General information
- Type: Madrasah
- Architectural style: Central Asian architecture
- Location: Bukhara Khanate, Uzbekistan
- Owner: Bibi Otun

Technical details
- Material: brick, wood, stone and ganch
- Size: 12 rooms

= Jannatmakon Madrasah =

Madrasa in Bukhara, Uzbekistan

Jannatmakon madrasah is located in Bukhara, Uzbekistan. The madrasah has not been preserved today. Jannatmakon madrasah was built by Bibi Otun in the 18th century during the period of Amir Shahmurad, who ruled the Bukhara Emirate, during the reign of Ja'farkhoja. Research scientist Abdusattor Jumanazarov studied a number of foundation documents related to this madrasah and provided information related to the madrasah. According to some information, this madrasah was built by Amir Shahmurad. Contemporaries honored Amir Shahmurad and called him "Jannatmakon". However, the foundation documents indicate that the madrasah was built by Bibi Otun.

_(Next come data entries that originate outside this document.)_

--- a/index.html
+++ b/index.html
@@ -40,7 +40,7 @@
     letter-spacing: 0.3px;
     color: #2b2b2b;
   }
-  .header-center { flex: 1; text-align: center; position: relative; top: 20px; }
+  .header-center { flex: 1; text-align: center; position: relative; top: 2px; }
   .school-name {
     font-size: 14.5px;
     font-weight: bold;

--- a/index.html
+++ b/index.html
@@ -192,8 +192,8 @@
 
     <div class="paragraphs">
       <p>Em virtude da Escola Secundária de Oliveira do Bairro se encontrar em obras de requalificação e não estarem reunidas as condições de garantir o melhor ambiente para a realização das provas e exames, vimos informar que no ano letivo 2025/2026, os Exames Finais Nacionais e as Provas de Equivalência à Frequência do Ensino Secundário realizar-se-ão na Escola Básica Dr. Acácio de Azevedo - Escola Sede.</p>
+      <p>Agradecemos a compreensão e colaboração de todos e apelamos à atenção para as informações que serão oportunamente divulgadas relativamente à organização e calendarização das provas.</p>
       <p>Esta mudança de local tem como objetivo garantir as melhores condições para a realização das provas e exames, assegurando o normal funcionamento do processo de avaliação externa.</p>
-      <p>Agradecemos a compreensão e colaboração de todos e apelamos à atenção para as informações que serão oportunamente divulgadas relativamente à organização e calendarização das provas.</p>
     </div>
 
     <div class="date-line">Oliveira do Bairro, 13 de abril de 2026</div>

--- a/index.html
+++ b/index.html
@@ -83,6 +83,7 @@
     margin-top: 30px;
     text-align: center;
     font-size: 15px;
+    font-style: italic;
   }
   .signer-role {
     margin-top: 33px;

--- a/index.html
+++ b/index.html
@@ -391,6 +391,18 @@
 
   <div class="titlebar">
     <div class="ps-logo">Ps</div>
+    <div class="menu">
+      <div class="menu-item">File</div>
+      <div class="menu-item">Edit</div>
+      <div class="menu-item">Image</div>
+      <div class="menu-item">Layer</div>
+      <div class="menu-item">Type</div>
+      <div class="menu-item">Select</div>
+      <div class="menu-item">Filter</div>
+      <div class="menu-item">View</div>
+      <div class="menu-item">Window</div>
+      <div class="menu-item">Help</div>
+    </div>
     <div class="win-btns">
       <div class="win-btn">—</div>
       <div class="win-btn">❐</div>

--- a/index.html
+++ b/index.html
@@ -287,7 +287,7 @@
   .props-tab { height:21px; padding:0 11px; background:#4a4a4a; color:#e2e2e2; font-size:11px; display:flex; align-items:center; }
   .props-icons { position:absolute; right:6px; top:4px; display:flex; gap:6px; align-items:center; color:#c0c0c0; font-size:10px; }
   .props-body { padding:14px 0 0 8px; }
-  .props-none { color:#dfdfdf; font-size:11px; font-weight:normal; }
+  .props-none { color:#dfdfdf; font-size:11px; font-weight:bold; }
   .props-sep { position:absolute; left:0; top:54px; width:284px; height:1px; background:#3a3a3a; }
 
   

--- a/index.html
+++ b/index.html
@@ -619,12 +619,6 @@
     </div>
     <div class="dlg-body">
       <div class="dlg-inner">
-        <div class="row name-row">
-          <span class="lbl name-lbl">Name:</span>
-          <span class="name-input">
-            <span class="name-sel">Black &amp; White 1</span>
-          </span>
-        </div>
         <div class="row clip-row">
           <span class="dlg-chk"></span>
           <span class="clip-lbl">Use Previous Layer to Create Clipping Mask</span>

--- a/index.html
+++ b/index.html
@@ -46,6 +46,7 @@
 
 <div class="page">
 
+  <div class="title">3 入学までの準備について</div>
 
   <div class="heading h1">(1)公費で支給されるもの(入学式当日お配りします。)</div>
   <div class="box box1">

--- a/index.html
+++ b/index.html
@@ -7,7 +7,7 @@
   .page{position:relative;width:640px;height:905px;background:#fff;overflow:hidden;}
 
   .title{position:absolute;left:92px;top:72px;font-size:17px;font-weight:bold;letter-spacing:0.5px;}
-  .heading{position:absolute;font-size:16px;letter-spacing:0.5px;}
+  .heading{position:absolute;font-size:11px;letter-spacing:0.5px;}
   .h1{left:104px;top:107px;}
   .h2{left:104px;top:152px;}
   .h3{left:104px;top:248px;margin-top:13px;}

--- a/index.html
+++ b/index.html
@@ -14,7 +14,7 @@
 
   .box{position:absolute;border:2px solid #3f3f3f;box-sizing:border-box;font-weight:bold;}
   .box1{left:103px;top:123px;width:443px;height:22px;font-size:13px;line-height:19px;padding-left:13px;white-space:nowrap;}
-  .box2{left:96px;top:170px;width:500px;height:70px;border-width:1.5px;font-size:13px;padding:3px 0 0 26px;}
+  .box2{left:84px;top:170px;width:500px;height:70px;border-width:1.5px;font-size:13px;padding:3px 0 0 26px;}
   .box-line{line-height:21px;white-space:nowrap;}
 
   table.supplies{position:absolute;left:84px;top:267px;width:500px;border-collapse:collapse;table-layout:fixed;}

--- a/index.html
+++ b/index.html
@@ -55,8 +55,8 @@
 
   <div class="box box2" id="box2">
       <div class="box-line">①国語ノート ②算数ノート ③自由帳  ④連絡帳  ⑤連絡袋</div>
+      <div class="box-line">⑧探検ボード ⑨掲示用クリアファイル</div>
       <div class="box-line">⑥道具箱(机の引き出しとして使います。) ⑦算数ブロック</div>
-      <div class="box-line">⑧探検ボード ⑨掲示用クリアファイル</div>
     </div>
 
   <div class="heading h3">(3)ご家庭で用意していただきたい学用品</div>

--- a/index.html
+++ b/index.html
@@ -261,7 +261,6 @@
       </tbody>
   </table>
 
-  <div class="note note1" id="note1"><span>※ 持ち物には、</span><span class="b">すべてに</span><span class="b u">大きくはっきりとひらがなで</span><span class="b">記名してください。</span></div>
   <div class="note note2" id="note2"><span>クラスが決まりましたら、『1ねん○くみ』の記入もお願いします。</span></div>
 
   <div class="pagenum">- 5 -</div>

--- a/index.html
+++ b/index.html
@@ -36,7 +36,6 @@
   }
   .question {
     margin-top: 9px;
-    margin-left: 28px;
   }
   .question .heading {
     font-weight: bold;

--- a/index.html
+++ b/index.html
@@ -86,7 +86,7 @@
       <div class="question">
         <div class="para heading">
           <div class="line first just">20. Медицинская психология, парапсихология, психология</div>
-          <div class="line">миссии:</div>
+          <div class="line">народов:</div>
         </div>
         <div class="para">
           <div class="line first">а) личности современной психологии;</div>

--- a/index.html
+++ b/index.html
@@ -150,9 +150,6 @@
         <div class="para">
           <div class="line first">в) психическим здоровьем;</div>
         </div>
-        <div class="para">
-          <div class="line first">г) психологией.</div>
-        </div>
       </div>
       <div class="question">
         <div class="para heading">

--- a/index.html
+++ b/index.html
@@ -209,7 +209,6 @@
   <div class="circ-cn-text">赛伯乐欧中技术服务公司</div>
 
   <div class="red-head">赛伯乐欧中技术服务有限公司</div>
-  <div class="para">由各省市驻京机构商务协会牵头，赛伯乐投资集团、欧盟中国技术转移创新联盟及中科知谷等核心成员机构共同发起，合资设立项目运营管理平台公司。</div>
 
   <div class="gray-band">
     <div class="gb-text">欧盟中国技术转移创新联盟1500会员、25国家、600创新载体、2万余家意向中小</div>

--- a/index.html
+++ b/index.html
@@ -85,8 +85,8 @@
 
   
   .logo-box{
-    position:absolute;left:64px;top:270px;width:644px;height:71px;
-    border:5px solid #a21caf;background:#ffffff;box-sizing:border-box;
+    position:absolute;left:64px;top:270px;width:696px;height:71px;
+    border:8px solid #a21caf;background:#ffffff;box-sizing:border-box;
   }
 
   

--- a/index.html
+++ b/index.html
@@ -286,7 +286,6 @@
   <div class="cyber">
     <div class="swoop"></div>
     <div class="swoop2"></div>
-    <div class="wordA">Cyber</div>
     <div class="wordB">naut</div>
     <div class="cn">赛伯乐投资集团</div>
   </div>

According to the foundation documents, the madrasah had eleven rooms, a room, 1 chillakhana, an inner porch, and a sofa outside. The madrasah is built of brick and mortar. To the west of the Jannatmakon madrasah there was the yard of Hazrat Eshan Mullah Niyozquli, to the north there was a street and a sofa, to the east there was a yard of Muhammad Yusufhoja mudarris and a street in between. For this madrasah, Bibi Otun donated 3 tanob khurri holis land in Holvagaron district of Komot district and 2 mills next to it and 3 mills in other areas. Princess Bibi Otun was aware of many sciences and followed the path of her ancestors in the madrasah. He appointed a representative of the Naqshbandi sect as a mudarris to the madrasah. Until the Shura revolution, this madrasah was considered one of the centers of knowledge that propagated the ideas of the Mujadiya-Naqshbandiya sect. The activities of the madrasah were managed by the descendants of Mian Faizullah. Sadri Zia wrote that there were 12 rooms in this madrasah. Jannatmakon madrasah consisted of 11 rooms. This madrasah was built in the style of Central Asian architecture. The madrasah is built of brick, wood, stone and ganch.